Achaean News
The Last Will and Testament of Celaabi, the Tsol'aa Queen Mother
Written by: Anonymous
Date: Sunday, December 21st, 2025
Addressed to: Everyone
The trees are bright tonight, bright enough that the light slips beneath doors and into corners. From where I sit, I can hear the celebration as a living thing: the scrape of chairs on wood, a burst of singing that cannot find its tune, the clatter of cups, the sudden roar of laughter when someone says something sharp and everyone pretends it is only wit.
It is strange to listen to joy while waiting to die.
Time feels unreliable now. A moment stretches, then collapses. I keep thinking I hear footsteps meant for me; then it is only another guest, another errand, another pair of hands carrying a tray. My mouth will not hold moisture. My fingers slip on the page as though my body is already forgetting how to belong to itself.
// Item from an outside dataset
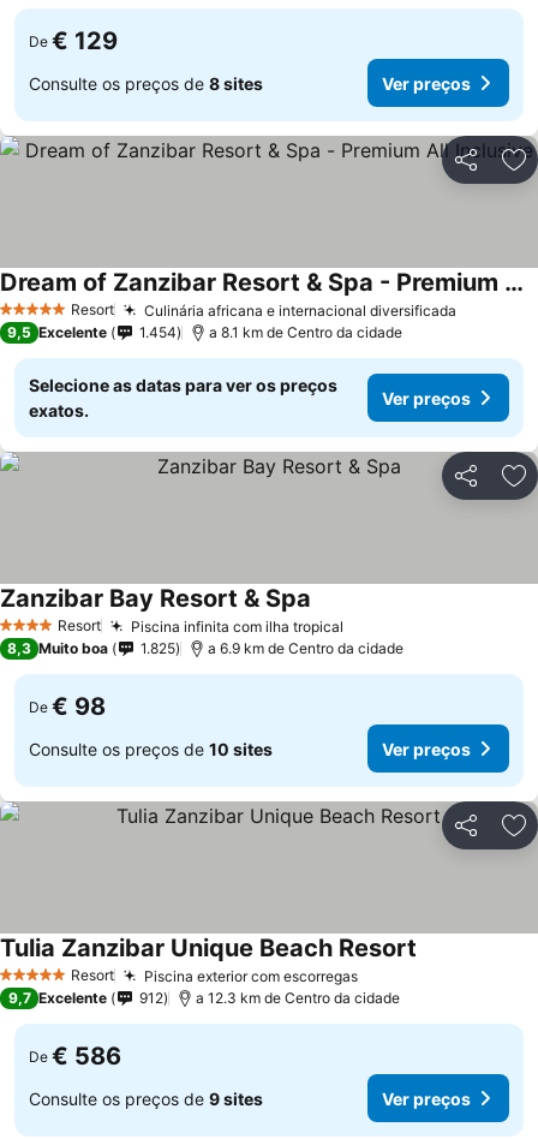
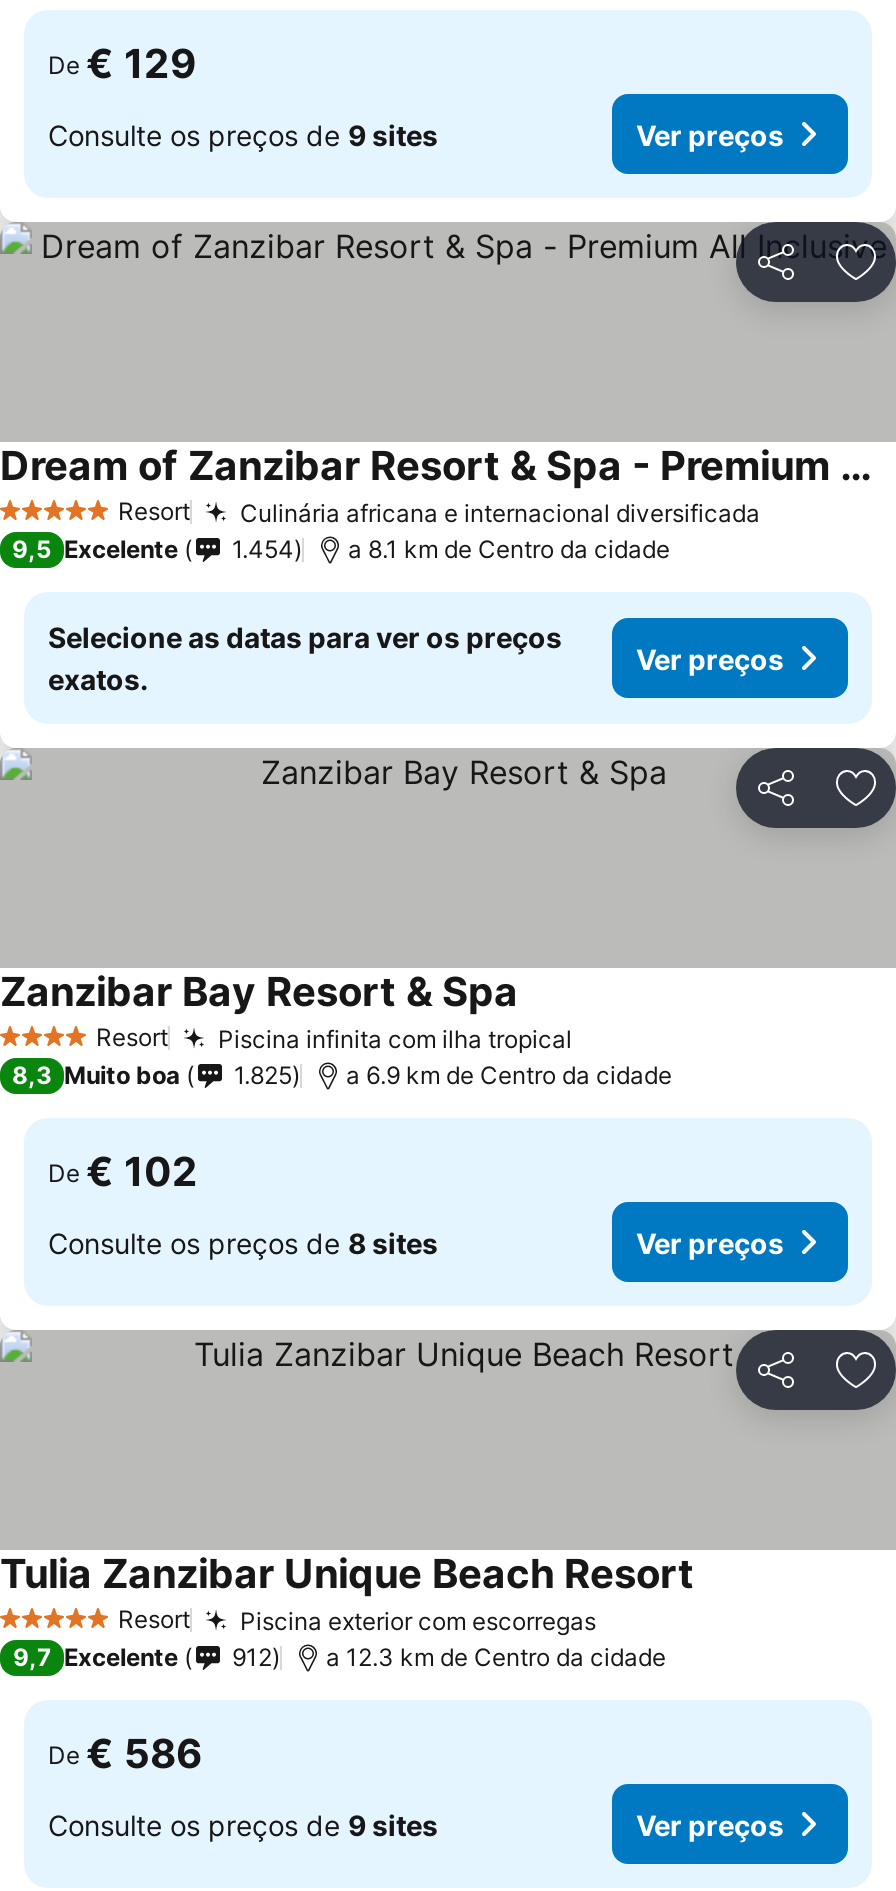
moved [29,73,263,93] -> [48,1225,438,1259]: Consulte os preços de 8 sites
none -> [48,117,438,151] Consulte os preços de 9 sites
[29,692,106,721] De € 98 -> [48,1148,198,1196] De € 102
[29,738,273,759] Consulte os preços de 10 sites -> none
If this becomes a will, let it leave no coins and no keepsakes, only the last honest shape of a woman who has been handled too often.
Tu'eras, my son, you may be among them still, holding yourself so carefully. You may have been ushered away with a kind word that is not kindness at all.
Or you may be asleep.
That is my doing.
I have put sleep into you without your permission, and I am ashamed of the theft even as I cling to the reason for it. I imagine the flare of anger when you realise, the cut of betrayal, the sick understanding that your own mother chose to make your body unreliable. If you can forgive me, forgive me. If you cannot, then let the truth sit plainly between us.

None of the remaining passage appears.